◆ **DATA SHOWN**

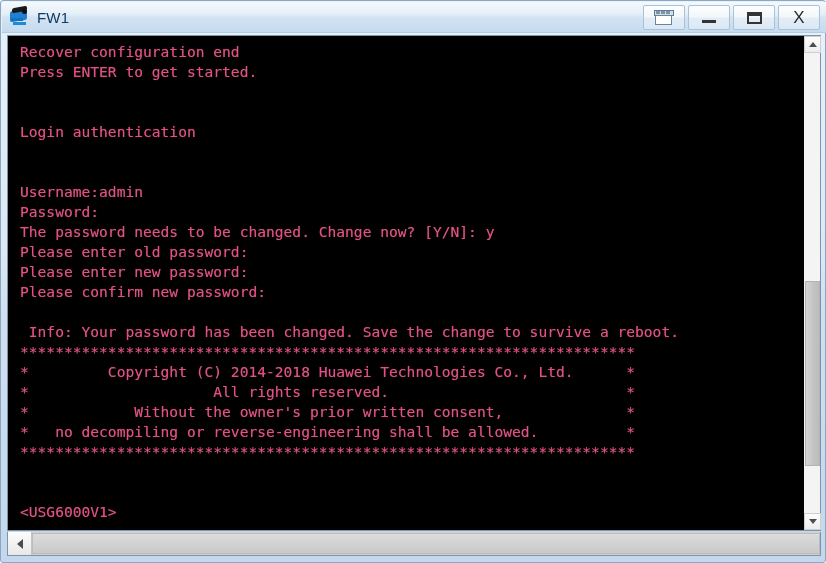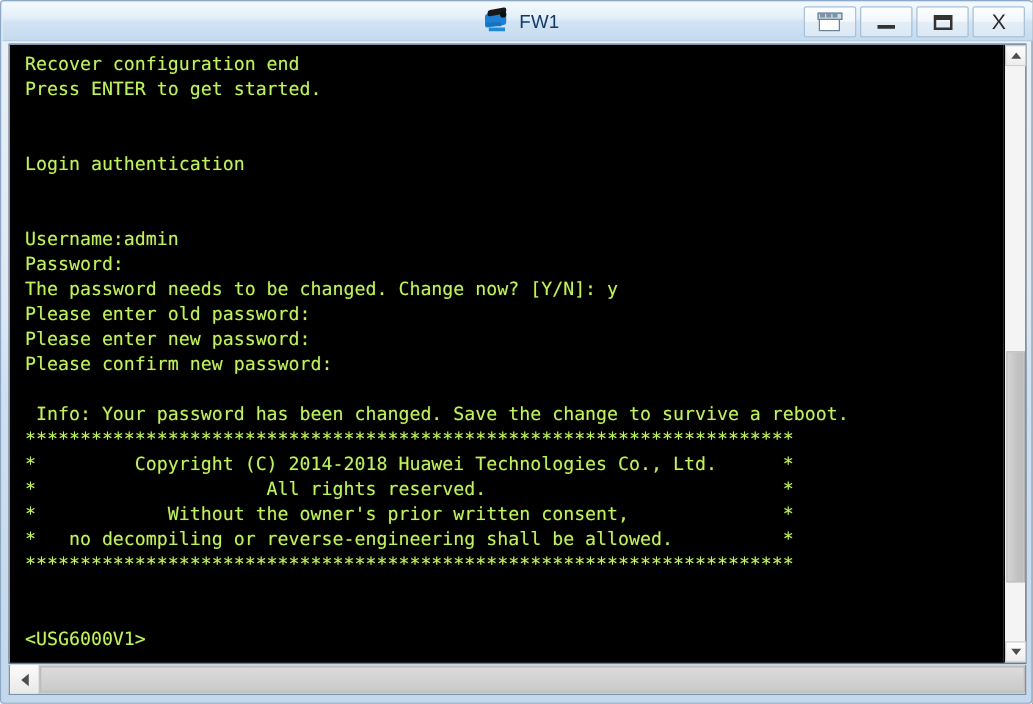--- a/index.html
+++ b/index.html
@@ -37,7 +37,6 @@
     display: flex;
     align-items: center;
     border-bottom: 1px solid #b6cce0;
-    justify-content: center;
   }
   #win-icon {
     width: 22px;

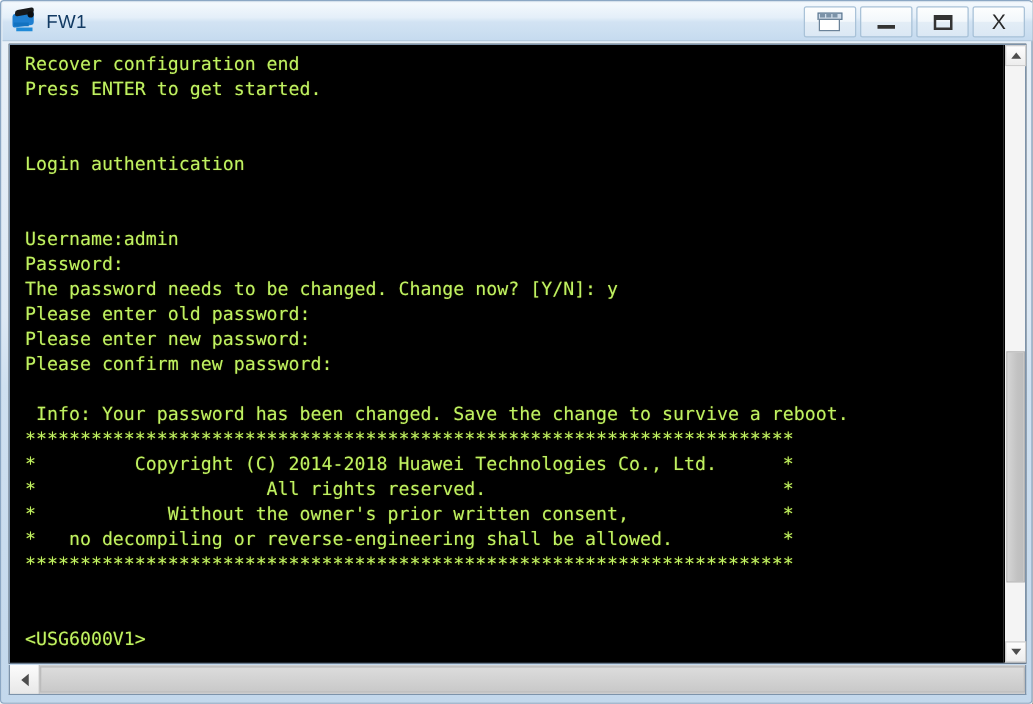--- a/index.html
+++ b/index.html
@@ -185,7 +185,7 @@
   }
   #terminal-output .line {
     height: 20px;
-    color: #bef264;
+    color: #ec4899;
     text-shadow: 0 0 1px rgba(230,230,0,0.35);
   }
   #terminal-output .line.blank { color: transparent; }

◆ **WORK INSTRUCTIONS**
Write out the entries word for word. Skip the pictures.

◆ **WRITTEN RESPONSE**
--- a/index.html
+++ b/index.html
@@ -37,7 +37,6 @@
     display: flex;
     align-items: center;
     border-bottom: 1px solid #b6cce0;
-    justify-content: center;
   }
   #win-icon {
     width: 22px;

--- a/index.html
+++ b/index.html
@@ -185,7 +185,7 @@
   }
   #terminal-output .line {
     height: 20px;
-    color: #bef264;
+    color: #ec4899;
     text-shadow: 0 0 1px rgba(230,230,0,0.35);
   }
   #terminal-output .line.blank { color: transparent; }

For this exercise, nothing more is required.